June 16, 2016 0 Comments

Harms-of-spanking-on-kids'-mental-health

Spanking has been widely used as a form of physical punishment for child misbehavior, particularly by parents in the United States. Although the acceptance of spanking and other forms of physical punishment has decreased over the past several decades, it is still commonly used as an approach to punish and reduce the frequency of child misbehavior and as a way to elicit more positive or desirable behaviors, according to Elizabeth T. Gershoff, Ph.D., a developmental psychologist from the department of human development and family sciences at The University of Texas at Austin.

Negative consequences of spanking on children’s mental health

Earlier studies have found evidence for the negative consequences of harsh physical punishment on children’s mental health. For example, Tracie O. Afifi, Ph.D., an associate professor at the University of Manitoba, and her colleagues investigated the relationship between harsh physical punishment — which was defined as pushing, grabbing, shoving, slapping or hitting in the absence of more severe child maltreatment (e.g., emotional, physical or emotional abuse, or neglect) — and mental disorders. The results of this study indicated that the use of harsh physical punishment by parents was associated with increased odds of poor mental health outcomes among children, including mood disorders, anxiety disorders, substance abuse and dependence, and personality disorders.

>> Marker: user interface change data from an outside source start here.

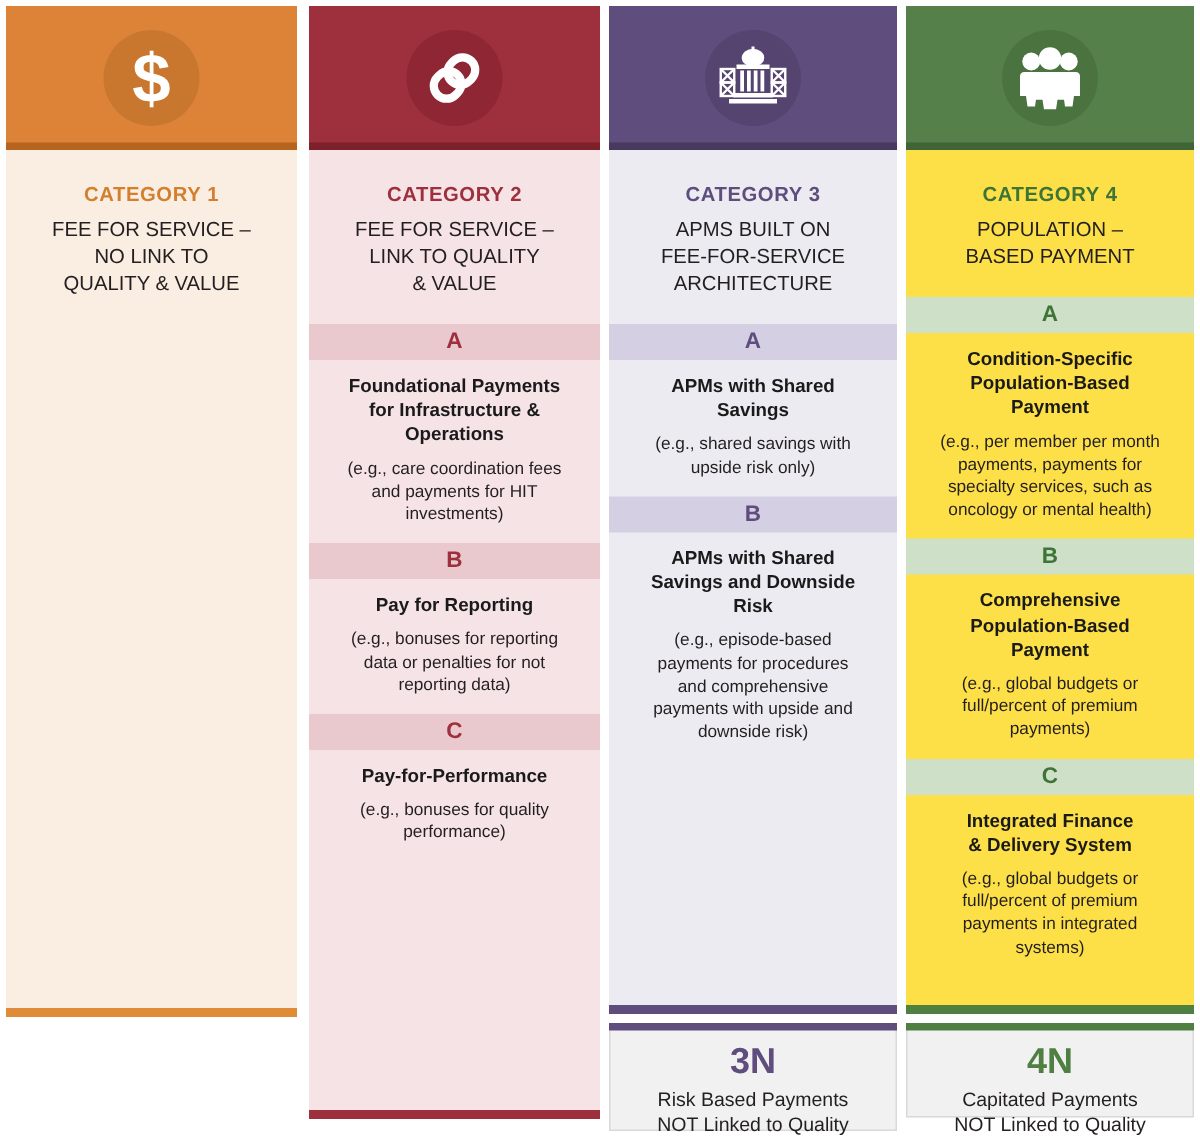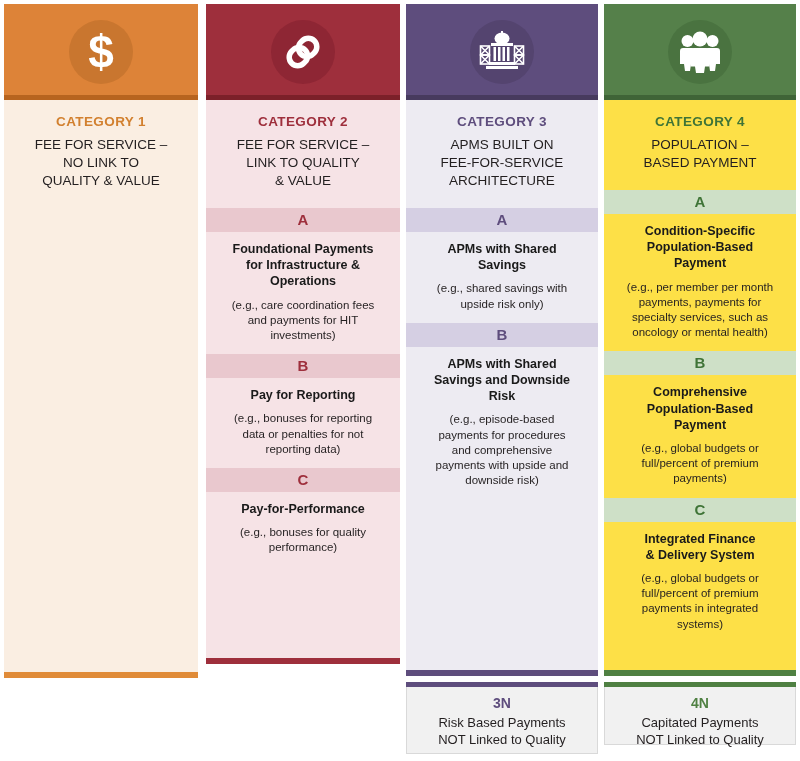"CATEGORY 1" .cat-title { padding-top: 14px -> 22px }
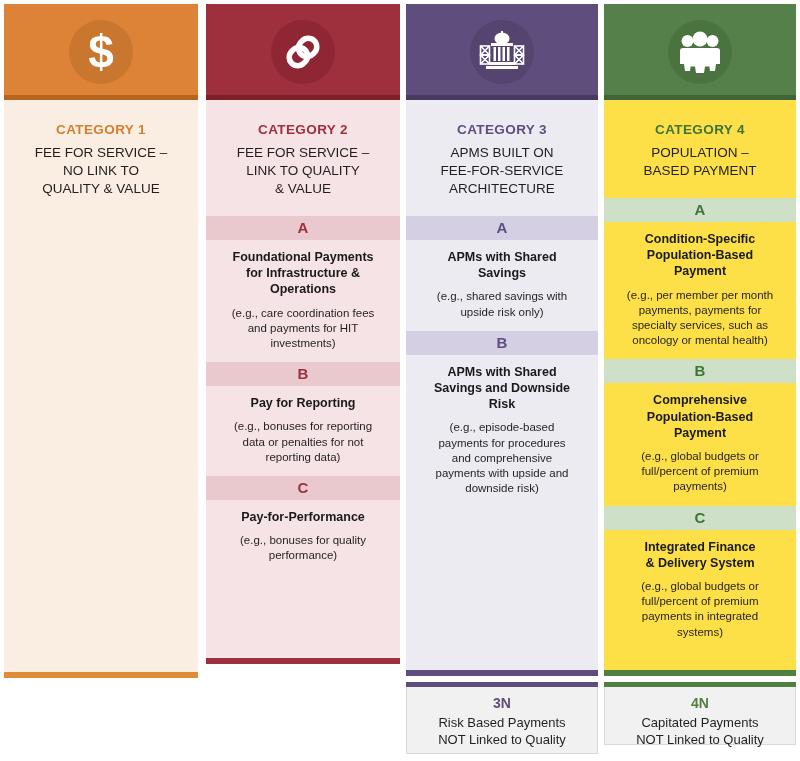"CATEGORY 2" div.col { height: 660px -> 742px }
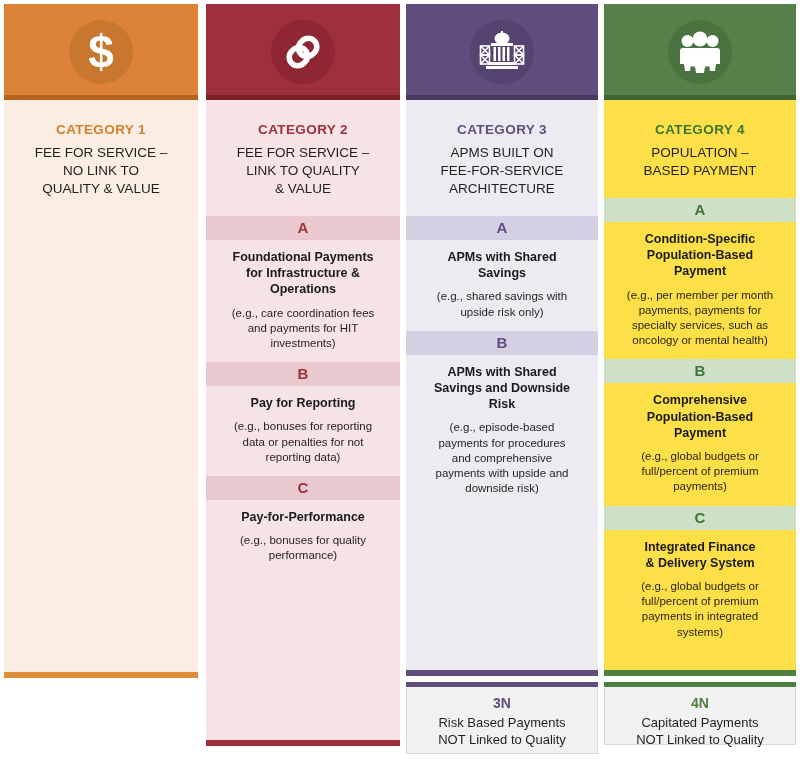"3N" .n-code { font-size: 14px -> 24px }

Spanking linked to 13 negative child outcomes, study finds

Despite the widespread use of spanking, smacking, hitting and other types of physical punishment to rear children, research has shown that the use of  these parenting techniques are not only ineffective, they can have long-lasting adverse consequences on children’s behavior, mental health and emotional well-being. Despite the belief that spanking will help to reduce children’s negative behavior or misbehavior, no evidence to date supports this claim.

In fact, children who are spanked do not exhibit improvements in their behavior; they actually exhibit more negative behavior, emotional problems and mental health issues over time, according to a recent meta-analysis of 75 studies conducted by Gershoff and Andrew Grogan-Kaylor, Ph.D., an associate professor of social work at the University of Michigan.

Both spanking and physical abuse were associated with detrimental child outcomes, including an increased risk of low self-esteem, child externalizing behavior problems and mental health problems, and adult antisocial behavior and mental health problems. Specifically, children who had a history of being spanked were more likely to experience 13 of the 17 detrimental outcomes investigated in the meta-analysis.

The researchers found that spanking was significantly associated with:

Children who were spanked were at an increased risk for negative consequences that affected them well into adulthood. Of the four negative adult outcomes assessed by the researchers, spanking was significantly associated with three of them (i.e., adult antisocial behavior, mental health problems and support for physical punishment).

When spanking and other forms of physical punishment are used by parents to correct their child’s behavior, they not only increase the chances that their child will develop behavioral problems such as aggression, but using forms of violence such as hitting and spanking can undermine the parent-child relationship and have other detrimental consequences on children’s relationships, mental health, and psychological and emotional well-being. Although numerous studies have found that spanking has negative consequences on children, this new meta-analysis was the first to look at how spanking and physical abuse affected children’s negative outcomes; the results suggested that both spanking and physical abuse affect children in similar ways.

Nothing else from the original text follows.